Dans un contexte marqué par la multiplication des sources d’information et la prolifération des fausses nouvelles, le département ministériel entend doter les acteurs des médias des compétences nécessaires pour produire et diffuser une information crédible, vérifiée et responsable.
Représentant le ministre de la Communication, de la Culture, des Arts et du Tourisme, Bakary Koné a souligné que cette formation s’adresse aussi bien aux journalistes qu’aux communicateurs.
Selon lui, l’évolution du paysage médiatique impose une adaptation constante des pratiques professionnelles afin de garantir au public un accès à une information fiable. « Nous sommes dans une période où les informations circulent à grande vitesse, notamment sur les réseaux sociaux, les médias en ligne et même parfois dans les supports imprimés. Il est donc important que le ministère puisse accompagner et encadrer les journalistes afin qu’ils disposent des outils nécessaires pour exercer leur métier avec professionnalisme », a-t-il expliqué.

Pour le représentant du ministre, certaines erreurs observées dans le traitement de l’information résultent parfois d’une méconnaissance des règles professionnelles.

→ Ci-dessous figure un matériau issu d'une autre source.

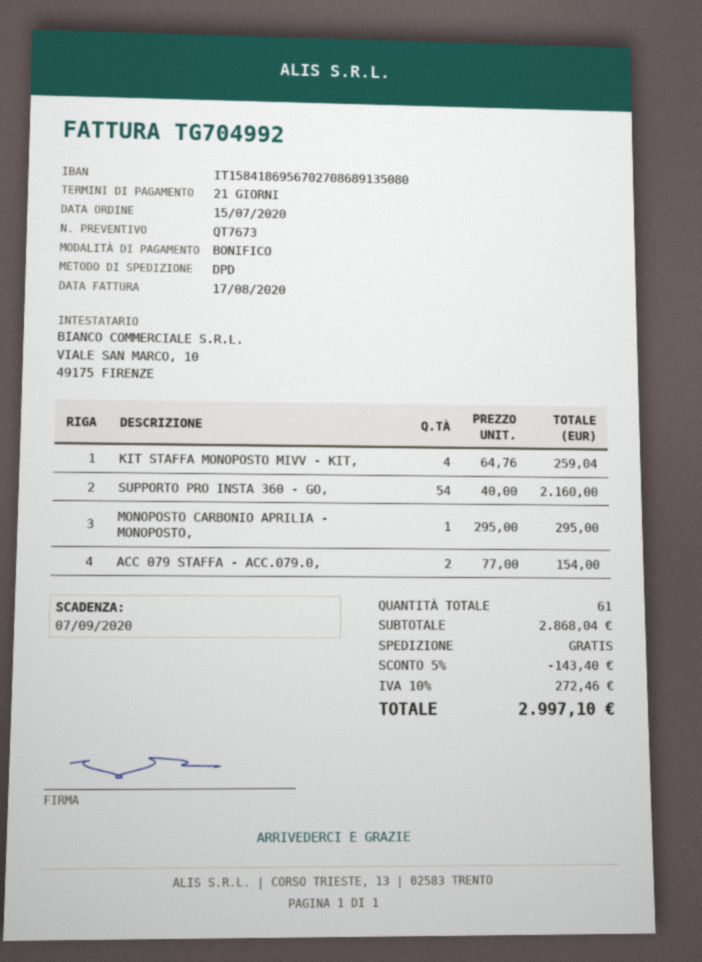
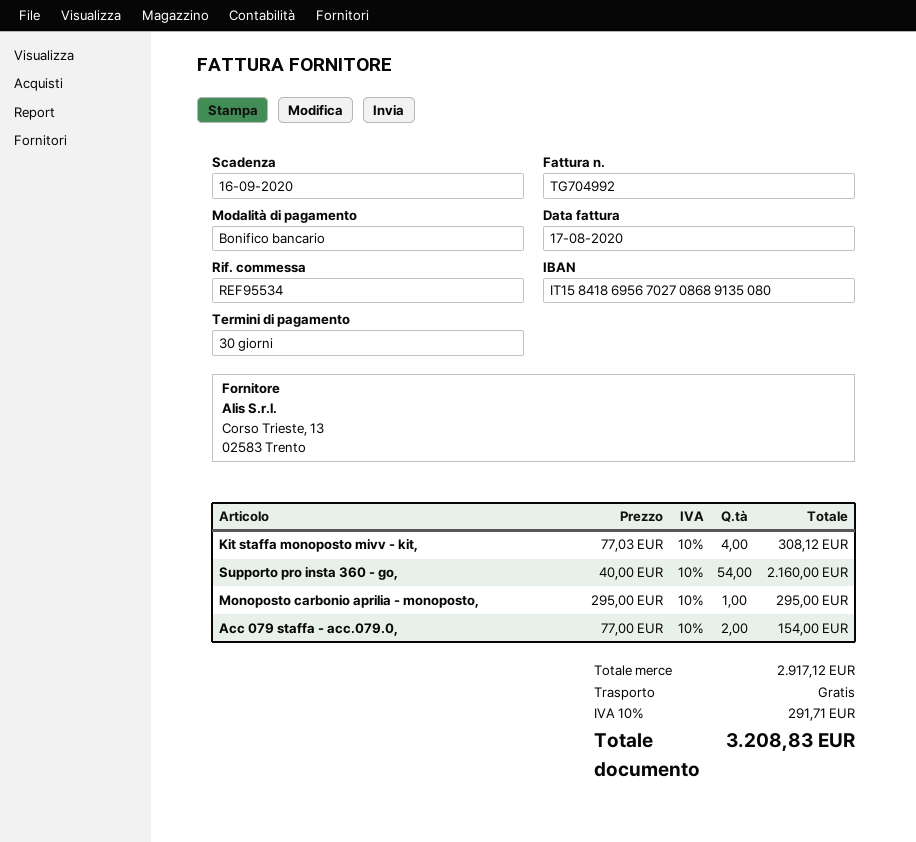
payment terms: 21 days -> 30 days
due date: 2020-09-07 -> 2020-09-16
KIT STAFFA MONOPOSTO MIVV - KIT,: 4 x 64.76 = 259.04 -> 4 x 77.03 = 308.12
subtotal: 2868.04 -> 2917.12
discount: 5% = 143.40 -> none
tax: 10% = 272.46 -> 10% = 291.71
total: 2997.10 -> 3208.83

Face à cette réalité, le ministère estime nécessaire de renforcer les connaissances des acteurs de la communication afin qu’ils puissent s’appuyer davantage sur des informations vérifiées et des sources crédibles. « Le ministère veut donner les rudiments nécessaires à l’ensemble des professionnels pour qu’ils puissent désormais traiter des informations vérifiées, crédibles et fiables », a indiqué Bakary Koné.

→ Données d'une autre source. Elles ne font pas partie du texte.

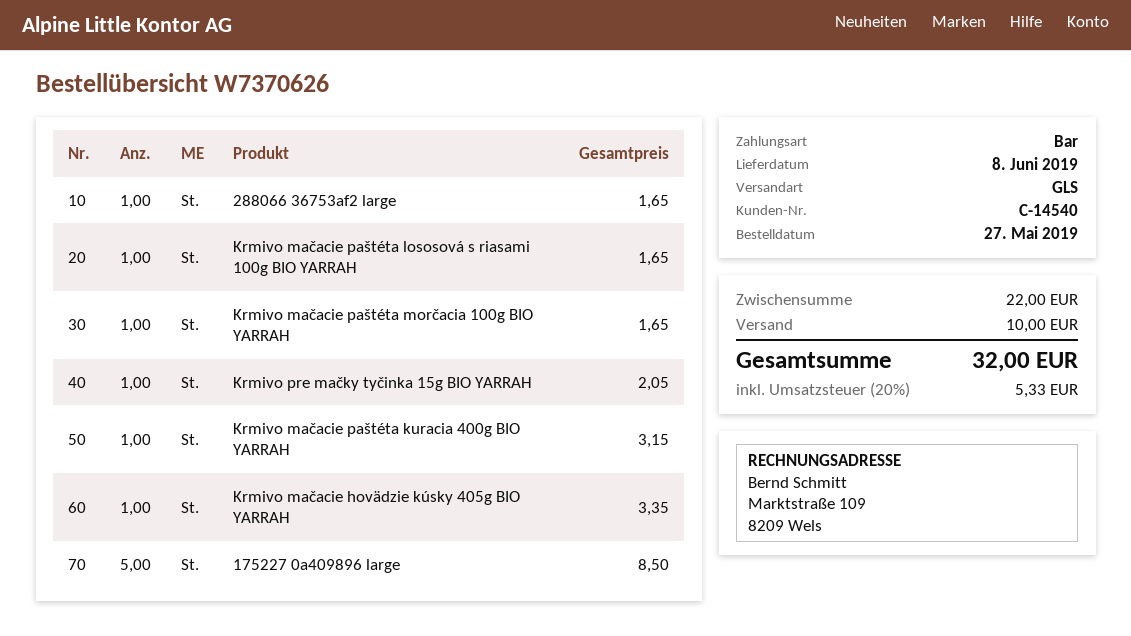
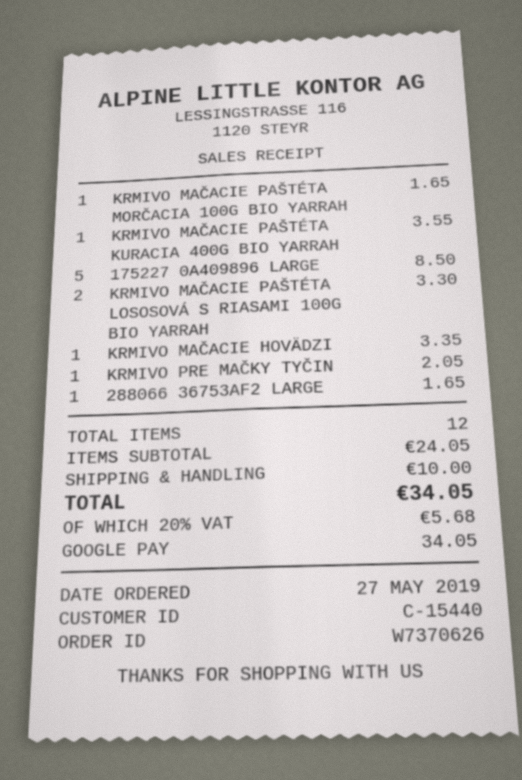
customer number: C-14540 -> C-15440
payment method: cash -> Google Pay
Krmivo mačacie paštéta lososová s riasami 100g BIO YARRAH: 1 for 1.65 -> 2 for 3.30
Krmivo mačacie paštéta kuracia 400g BIO YARRAH: 1 for 3.15 -> 1 for 3.55
subtotal: 22.00 -> 24.05
tax: 20% = 5.33 -> 20% = 5.68
total: 32.00 -> 34.05

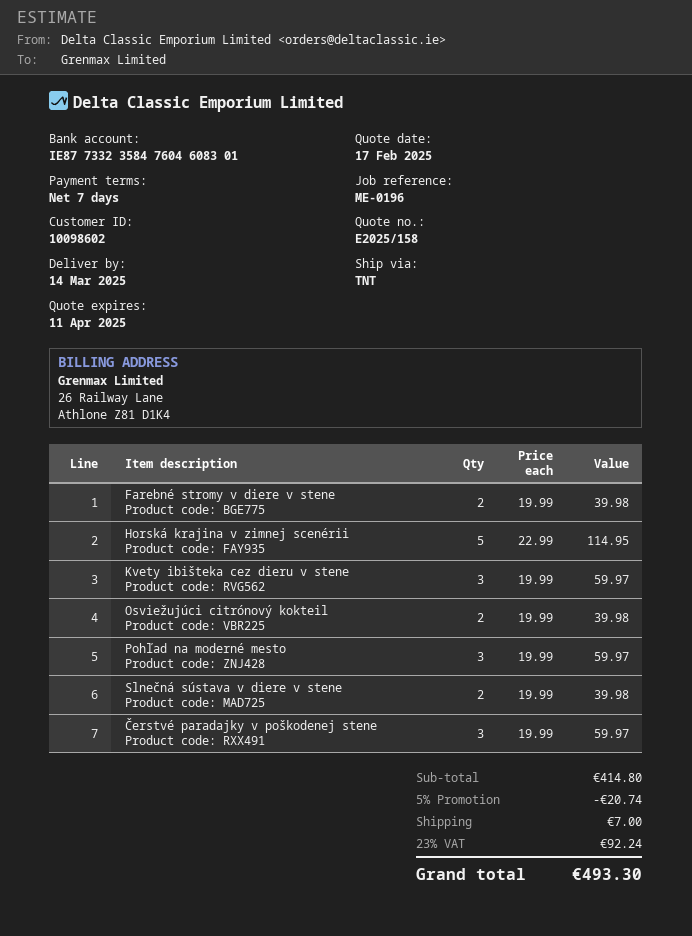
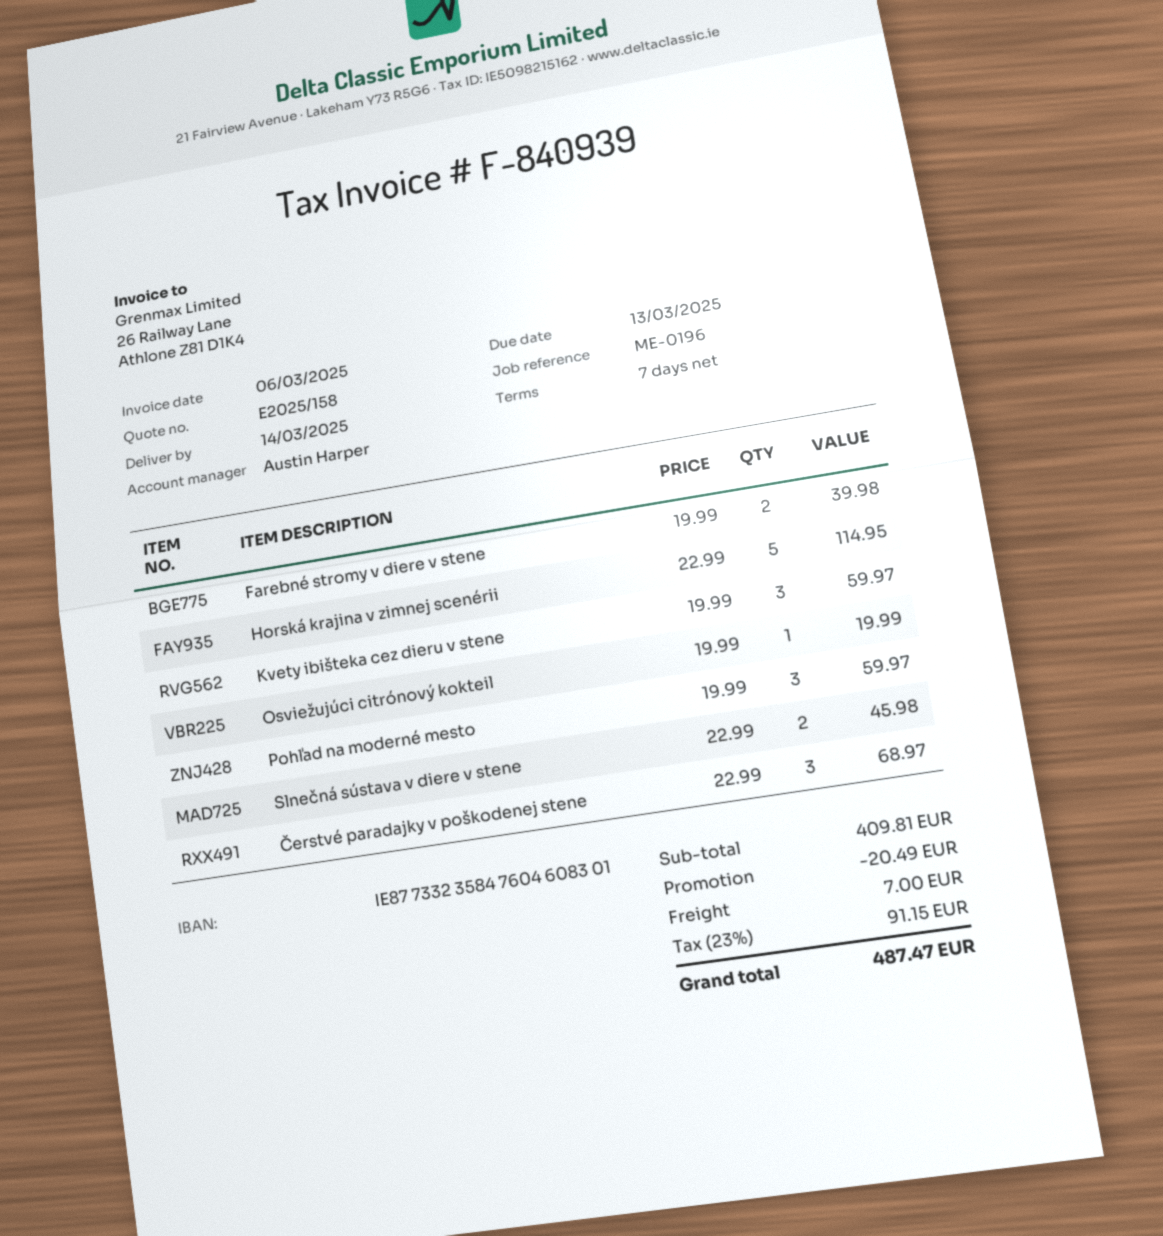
Osviežujúci citrónový kokteil: 2 x 19.99 = 39.98 -> 1 x 19.99 = 19.99
Slnečná sústava v diere v stene: 2 x 19.99 = 39.98 -> 2 x 22.99 = 45.98
Čerstvé paradajky v poškodenej stene: 3 x 19.99 = 59.97 -> 3 x 22.99 = 68.97
subtotal: 414.80 -> 409.81
discount: 20.74 -> 20.49
tax: 23% = 92.24 -> 23% = 91.15
total: 493.30 -> 487.47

Au-delà du renforcement des capacités techniques, cette session de formation se veut également une contribution à l’effort national de cohésion et de résilience.
Dans un Burkina Faso confronté à d’importants défis sécuritaires et humanitaires, les organisateurs estiment que la qualité de l’information joue un rôle essentiel dans la consolidation de la paix et du vivre-ensemble.

Pour Bakary Koné, la diffusion d’une information responsable constitue une forme de participation citoyenne au développement du pays. « La bonne communication, la saine communication mise à la disposition du consommateur, qui est le public, nos auditeurs, nos téléspectateurs et nos lecteurs, participe d’une manière ou d’une autre à la construction de notre pays », a-t-il affirmé.
Cette formation constitue une première initiative du genre en 2026 portée par le ministère au profit des professionnels des médias du Grand Ouest. Pendant quatre jours, les participants échangeront autour des bonnes pratiques journalistiques, de la vérification des faits, de l’éthique professionnelle ainsi que des enjeux liés à la communication dans un environnement numérique en constante mutation.
À travers cette démarche, le ministère ambitionne de promouvoir un journalisme davantage fondé sur la rigueur, la responsabilité et la recherche permanente de la vérité au service des populations burkinabè.